Nova Scotia’s cap-and-trade legislation includes the possibility for an offset system. Further consultations will be undertaken in 2019 to consider this option.

Not yet defined.

Canada - Québec Cap-and-Trade System

QUANTITATIVE LIMIT: Up to 8% of each entity´s compliance obligation.

QUALITATIVE LIMIT: Offset credits may be generated from projects carried out according to five protocols in Québec:

(1)    CH4 destruction from covered manure storage facilities;
(2)    CH4 destruction from landfill sites;
(3)    Destruction of ozone-depleting substances contained in insulating foam or used as refrigerant gases removed from domestic appliances in Canada;
(4)    CH4 destruction from drainage systems at active coal mines; and
(5)    CH4 destruction from ventilation systems of active underground coal mines.

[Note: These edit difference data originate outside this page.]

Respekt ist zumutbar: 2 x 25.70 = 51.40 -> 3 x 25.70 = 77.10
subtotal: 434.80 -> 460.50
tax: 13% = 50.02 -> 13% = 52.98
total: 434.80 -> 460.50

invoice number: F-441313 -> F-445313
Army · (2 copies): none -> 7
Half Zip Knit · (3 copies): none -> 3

Québec is currently developing an offset protocol for afforestation and reforestation projects in private lands in Québec, which will be open to public consultation at a later point. A number of new offset protocols, co-commissioned with Ontario, were also under development. With the termination of Ontario’s cap-and-trade program this work was discontinued and Québec is currently assessing its priorities in terms of which protocols to keep developing.

Offsets credits issued by jurisdictions linked with Québec are recognized as compliance instruments.

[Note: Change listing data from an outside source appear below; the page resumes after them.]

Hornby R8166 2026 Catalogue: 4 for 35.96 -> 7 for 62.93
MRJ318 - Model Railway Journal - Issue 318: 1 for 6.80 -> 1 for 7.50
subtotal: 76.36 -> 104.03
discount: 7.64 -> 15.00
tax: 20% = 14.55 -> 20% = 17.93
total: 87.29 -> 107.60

Québec offset credits are 100% guaranteed. In cases where offset credits issued for a project were deemed illegitimate, the Minister may require the offset promoter (developer) to replace them.

If credit recovery is not possible, an equivalent number of credits will be retired from the Minister’s environmental integrity account. That account is filled up through a contingency reserve of 3% of issued offset credits from all offset projects.

Banking is allowed but the emitter is subject to a general holding limit.
Borrowing is not allowed.

China - Beijing pilot ETS

Quantitative Limit: Domestic project-based carbon offset credits—China Certified Emission Reduction (CCER) credits—are allowed. The use of CCERs is limited to 5% of the annual allocation.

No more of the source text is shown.